# WHAT YOU SHOULD DO:
Skip every image and restate the data word for word.

# MATERIAL SHOWN:
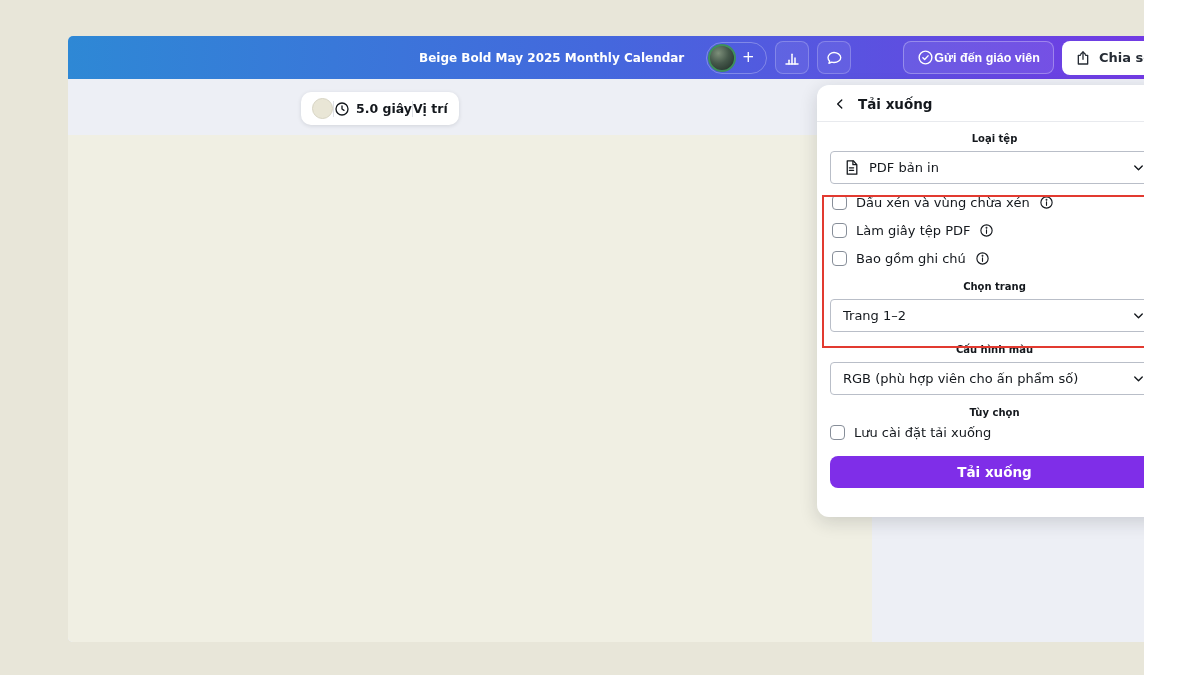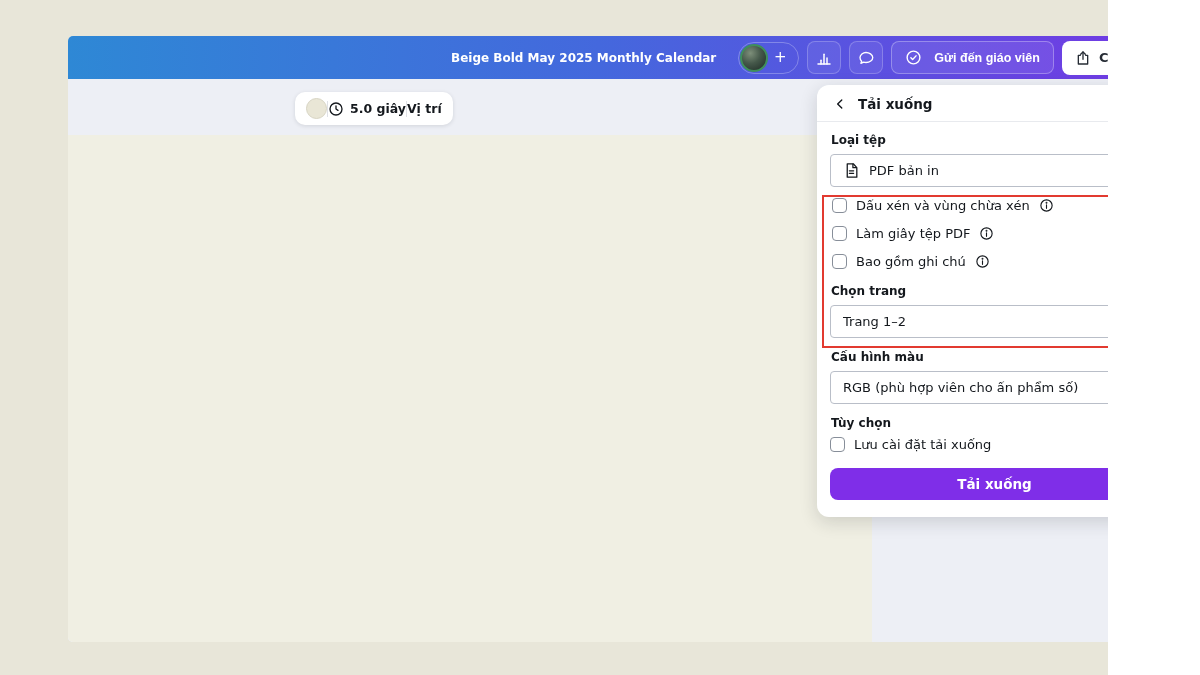--- a/index.html
+++ b/index.html
@@ -1,20 +1,21 @@
 <!DOCTYPE html>
 <html><head>
 <meta charset="utf-8">
 <style>
   html,body{margin:0;padding:0;}
   .stage{
     position:relative;width:1108px;height:675px;overflow:hidden;
     background:#e8e6d9;
     font-family:"DejaVu Sans","Liberation Sans",sans-serif;
     color:#14181d;
+    padding-left:36px;
   }
   .app-window{
     position:absolute;left:68px;top:36px;width:1106px;height:606px;
     border-radius:5px;overflow:hidden;background:#edeff5;
   }
   
   .topbar{
     position:relative;height:43px;
     background:linear-gradient(90deg,#2e88d5 0%,#4468dd 48%,#7438e4 100%);
     display:flex;align-items:center;justify-content:flex-end;
@@ -36,37 +37,37 @@
     color:#fff;font-size:15px;font-weight:400;cursor:pointer;line-height:1;
   }
   .tb-iconbtn{
     width:34px;height:33px;border-radius:8px;box-sizing:border-box;
     background:rgba(255,255,255,.07);border:1px solid rgba(255,255,255,.22);
     display:flex;align-items:center;justify-content:center;cursor:pointer;
   }
   .send-btn{
     height:33px;border-radius:8px;box-sizing:border-box;
     background:rgba(255,255,255,.08);border:1px solid rgba(255,255,255,.3);
-    display:flex;align-items:center;gap:12px;padding:0 13px;cursor:pointer;
-    color:#fff;font-size:12.5px;font-weight:700;white-space:nowrap;
+    display:flex;align-items:center;gap:0;padding:0 13px;cursor:pointer;
+    color:#fff;font-size:12.5px;font-weight:700;white-space:nowrap;margin-left:44px;
   }
   .share-btn{
     height:34px;border-radius:8px;background:#fff;border:none;cursor:pointer;
     display:flex;align-items:center;gap:8px;padding:0 13px;
     color:#262c35;font-size:13px;font-weight:700;white-space:nowrap;
     font-family:inherit;
   }
   
   .editor{position:relative;height:563px;background:#edeff5;}
   .design-canvas{
     position:absolute;left:0;top:56px;width:804px;height:507px;
     background:#f0efe3;
   }
   .context-pill{
-    position:absolute;left:227px;top:13px;height:33px;
+    position:absolute;left:233px;top:13px;height:33px;
     background:#fff;border-radius:10px;
     box-shadow:0 1px 4px rgba(20,24,31,.12);
     display:flex;align-items:center;padding:0 11px;box-sizing:border-box;
   }
   .swatch{
     width:21px;height:21px;border-radius:50%;
     background:#e9e6d6;border:1px solid #d7d4c3;box-sizing:border-box;cursor:pointer;
   }
   .vdiv{width:1px;height:16px;background:#dfe1e6;}
   .pill-item{display:flex;align-items:center;gap:6px;font-size:12.5px;font-weight:600;color:#14181d;cursor:pointer;}
@@ -75,21 +76,21 @@
     position:absolute;left:749px;top:6px;width:355px;height:432px;
     background:#fff;border-radius:12px;box-sizing:border-box;
     box-shadow:0 5px 18px rgba(25,30,40,.16);
   }
   .panel-header{
     display:flex;align-items:center;gap:11px;
     padding:11px 16px 9px;border-bottom:1px solid #e8eaee;
   }
   .panel-title{font-size:13.5px;font-weight:700;}
   .panel-body{padding:8px 13px 0;}
-  .field-label{font-size:12px;font-weight:700;margin:3px 1px 7px;}
+  .field-label{font-size:10px;font-weight:700;margin:3px 1px 7px;text-align:center;}
   .field-label.mt{margin-top:12px;}
   .select{
     height:33px;border:1px solid #b9bec8;border-radius:4px;box-sizing:border-box;
     display:flex;align-items:center;gap:9px;padding:0 12px;cursor:pointer;
     font-size:13px;background:#fff;
   }
   .select .val{flex:1;white-space:nowrap;overflow:hidden;}
   .checks{margin:11px 2px 0;display:flex;flex-direction:column;gap:10px;}
   .check-row{display:flex;align-items:flex-start;gap:9px;height:18px;cursor:pointer;}
   .checkbox{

# RESPONSE TO THE TASK:
--- a/index.html
+++ b/index.html
@@ -1,20 +1,21 @@
 <!DOCTYPE html>
 <html><head>
 <meta charset="utf-8">
 <style>
   html,body{margin:0;padding:0;}
   .stage{
     position:relative;width:1108px;height:675px;overflow:hidden;
     background:#e8e6d9;
     font-family:"DejaVu Sans","Liberation Sans",sans-serif;
     color:#14181d;
+    padding-left:36px;
   }
   .app-window{
     position:absolute;left:68px;top:36px;width:1106px;height:606px;
     border-radius:5px;overflow:hidden;background:#edeff5;
   }
   
   .topbar{
     position:relative;height:43px;
     background:linear-gradient(90deg,#2e88d5 0%,#4468dd 48%,#7438e4 100%);
     display:flex;align-items:center;justify-content:flex-end;
@@ -36,37 +37,37 @@
     color:#fff;font-size:15px;font-weight:400;cursor:pointer;line-height:1;
   }
   .tb-iconbtn{
     width:34px;height:33px;border-radius:8px;box-sizing:border-box;
     background:rgba(255,255,255,.07);border:1px solid rgba(255,255,255,.22);
     display:flex;align-items:center;justify-content:center;cursor:pointer;
   }
   .send-btn{
     height:33px;border-radius:8px;box-sizing:border-box;
     background:rgba(255,255,255,.08);border:1px solid rgba(255,255,255,.3);
-    display:flex;align-items:center;gap:12px;padding:0 13px;cursor:pointer;
-    color:#fff;font-size:12.5px;font-weight:700;white-space:nowrap;
+    display:flex;align-items:center;gap:0;padding:0 13px;cursor:pointer;
+    color:#fff;font-size:12.5px;font-weight:700;white-space:nowrap;margin-left:44px;
   }
   .share-btn{
     height:34px;border-radius:8px;background:#fff;border:none;cursor:pointer;
     display:flex;align-items:center;gap:8px;padding:0 13px;
     color:#262c35;font-size:13px;font-weight:700;white-space:nowrap;
     font-family:inherit;
   }
   
   .editor{position:relative;height:563px;background:#edeff5;}
   .design-canvas{
     position:absolute;left:0;top:56px;width:804px;height:507px;
     background:#f0efe3;
   }
   .context-pill{
-    position:absolute;left:227px;top:13px;height:33px;
+    position:absolute;left:233px;top:13px;height:33px;
     background:#fff;border-radius:10px;
     box-shadow:0 1px 4px rgba(20,24,31,.12);
     display:flex;align-items:center;padding:0 11px;box-sizing:border-box;
   }
   .swatch{
     width:21px;height:21px;border-radius:50%;
     background:#e9e6d6;border:1px solid #d7d4c3;box-sizing:border-box;cursor:pointer;
   }
   .vdiv{width:1px;height:16px;background:#dfe1e6;}
   .pill-item{display:flex;align-items:center;gap:6px;font-size:12.5px;font-weight:600;color:#14181d;cursor:pointer;}
@@ -75,21 +76,21 @@
     position:absolute;left:749px;top:6px;width:355px;height:432px;
     background:#fff;border-radius:12px;box-sizing:border-box;
     box-shadow:0 5px 18px rgba(25,30,40,.16);
   }
   .panel-header{
     display:flex;align-items:center;gap:11px;
     padding:11px 16px 9px;border-bottom:1px solid #e8eaee;
   }
   .panel-title{font-size:13.5px;font-weight:700;}
   .panel-body{padding:8px 13px 0;}
-  .field-label{font-size:12px;font-weight:700;margin:3px 1px 7px;}
+  .field-label{font-size:10px;font-weight:700;margin:3px 1px 7px;text-align:center;}
   .field-label.mt{margin-top:12px;}
   .select{
     height:33px;border:1px solid #b9bec8;border-radius:4px;box-sizing:border-box;
     display:flex;align-items:center;gap:9px;padding:0 12px;cursor:pointer;
     font-size:13px;background:#fff;
   }
   .select .val{flex:1;white-space:nowrap;overflow:hidden;}
   .checks{margin:11px 2px 0;display:flex;flex-direction:column;gap:10px;}
   .check-row{display:flex;align-items:flex-start;gap:9px;height:18px;cursor:pointer;}
   .checkbox{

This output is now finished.